Goal of the exercise:
Every record must appear in your copy exactly as written, with no pictures.

Extracted information:

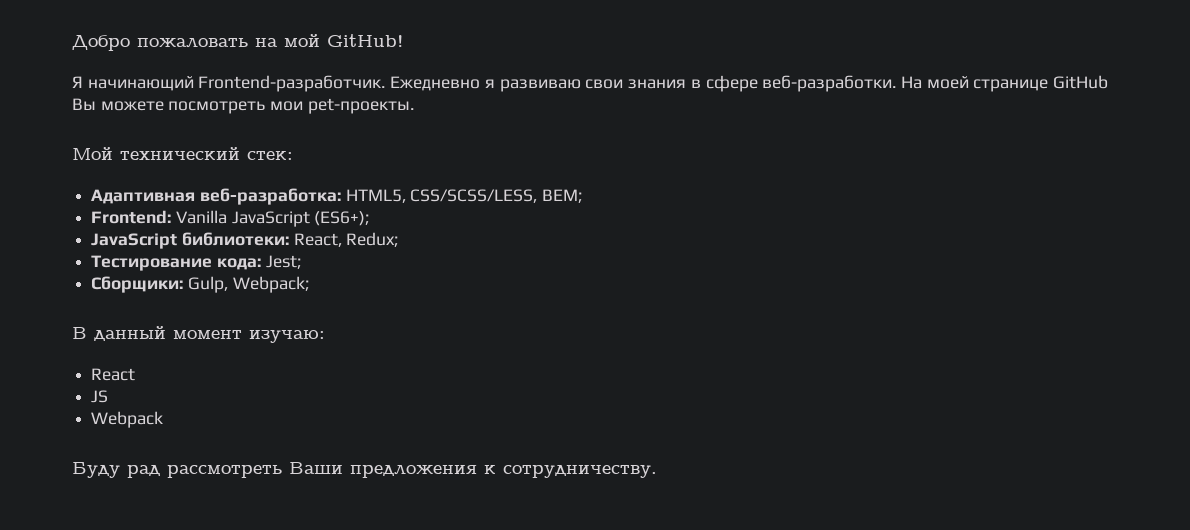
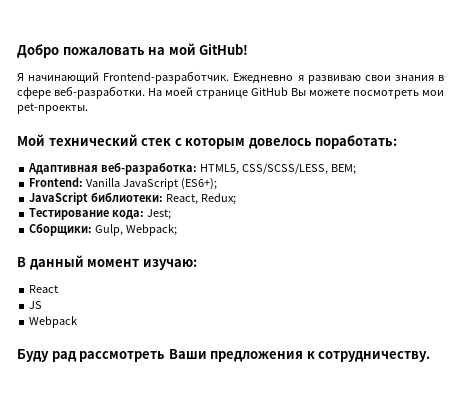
- Мой технический стек:
+ Мой технический стек с которым довелось поработать:

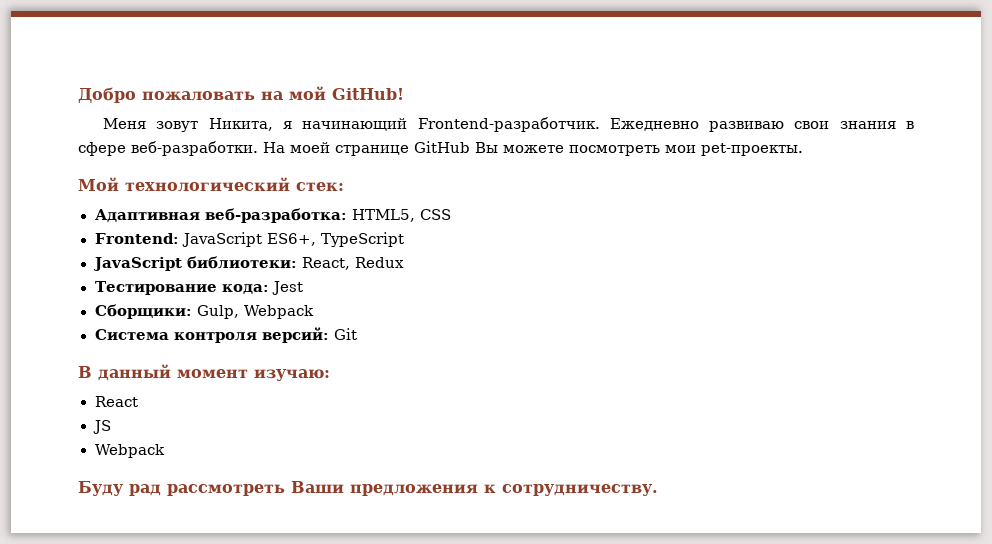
- Я начинающий Frontend-разработчик.
+ Меня зовут Никита, я начинающий Frontend-разработчик.
- Ежедневно я развиваю свои знания в сфере веб-разработки.
+ Ежедневно развиваю свои знания в сфере веб-разработки.
- Мой технический стек с которым довелось поработать:
+ Мой технологический стек:
- Адаптивная веб-разработка: HTML5, CSS/SCSS/LESS, BEM;
+ Адаптивная веб-разработка: HTML5, CSS
- Frontend: Vanilla JavaScript (ES6+);
+ Frontend: JavaScript ES6+, TypeScript
- JavaScript библиотеки: React, Redux;
+ JavaScript библиотеки: React, Redux
- Тестирование кода: Jest;
+ Тестирование кода: Jest
- Сборщики: Gulp, Webpack;
+ Сборщики: Gulp, Webpack
+ Система контроля версий: Git

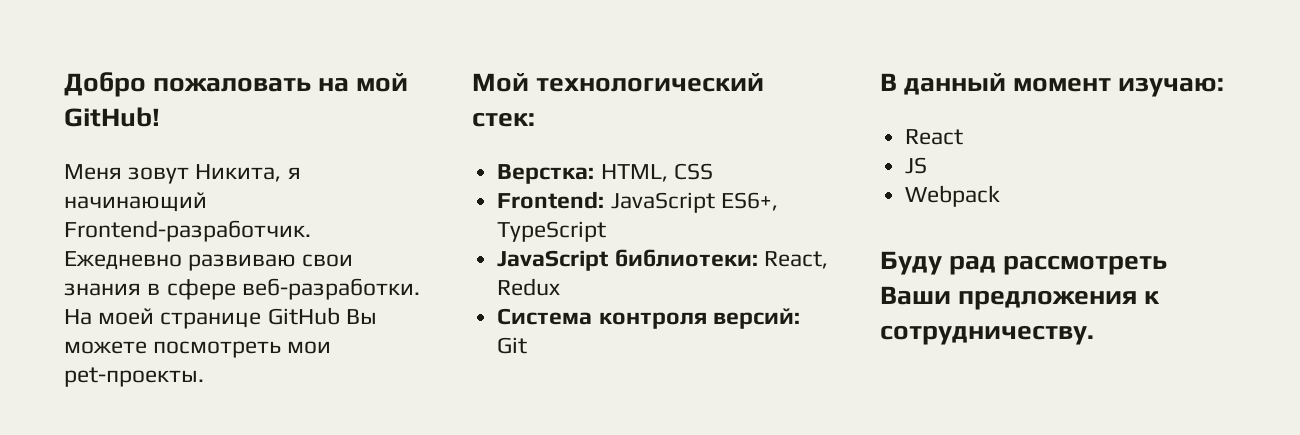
- Адаптивная веб-разработка: HTML5, CSS
+ Верстка: HTML, CSS
- Тестирование кода: Jest
- Сборщики: Gulp, Webpack

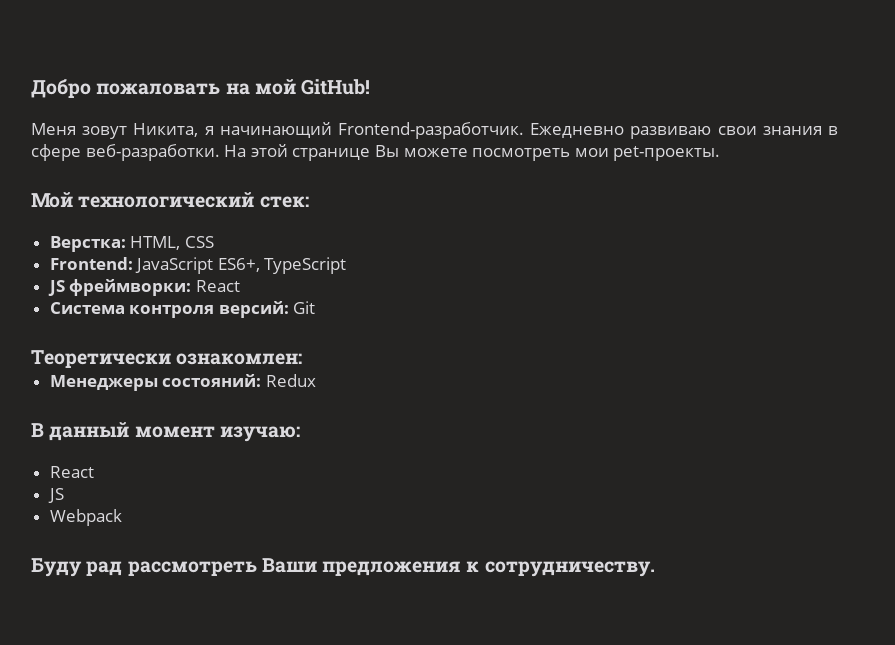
- На моей странице GitHub Вы можете посмотреть мои pet-проекты.
+ На этой странице Вы можете посмотреть мои pet-проекты.
- JavaScript библиотеки: React, Redux
+ JS фреймворки: React
+ Теоретически ознакомлен:
+ Менеджеры состояний: Redux

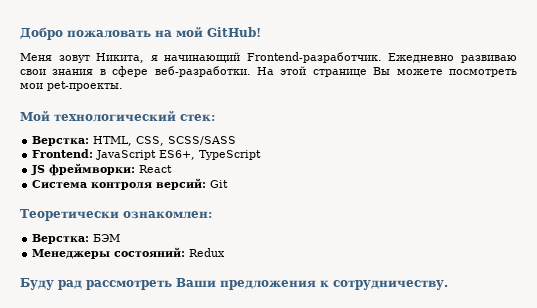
- Верстка: HTML, CSS
+ Верстка: HTML, CSS, SCSS/SASS
+ Верстка: БЭМ
- В данный момент изучаю:
- React
- JS
- Webpack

Answer to the exercise:
- Мой технический стек:
+ Мой технический стек с которым довелось поработать:

- Я начинающий Frontend-разработчик.
+ Меня зовут Никита, я начинающий Frontend-разработчик.
- Ежедневно я развиваю свои знания в сфере веб-разработки.
+ Ежедневно развиваю свои знания в сфере веб-разработки.
- Мой технический стек с которым довелось поработать:
+ Мой технологический стек:
- Адаптивная веб-разработка: HTML5, CSS/SCSS/LESS, BEM;
+ Адаптивная веб-разработка: HTML5, CSS
- Frontend: Vanilla JavaScript (ES6+);
+ Frontend: JavaScript ES6+, TypeScript
- JavaScript библиотеки: React, Redux;
+ JavaScript библиотеки: React, Redux
- Тестирование кода: Jest;
+ Тестирование кода: Jest
- Сборщики: Gulp, Webpack;
+ Сборщики: Gulp, Webpack
+ Система контроля версий: Git

- Адаптивная веб-разработка: HTML5, CSS
+ Верстка: HTML, CSS
- Тестирование кода: Jest
- Сборщики: Gulp, Webpack

- На моей странице GitHub Вы можете посмотреть мои pet-проекты.
+ На этой странице Вы можете посмотреть мои pet-проекты.
- JavaScript библиотеки: React, Redux
+ JS фреймворки: React
+ Теоретически ознакомлен:
+ Менеджеры состояний: Redux

- Верстка: HTML, CSS
+ Верстка: HTML, CSS, SCSS/SASS
+ Верстка: БЭМ
- В данный момент изучаю:
- React
- JS
- Webpack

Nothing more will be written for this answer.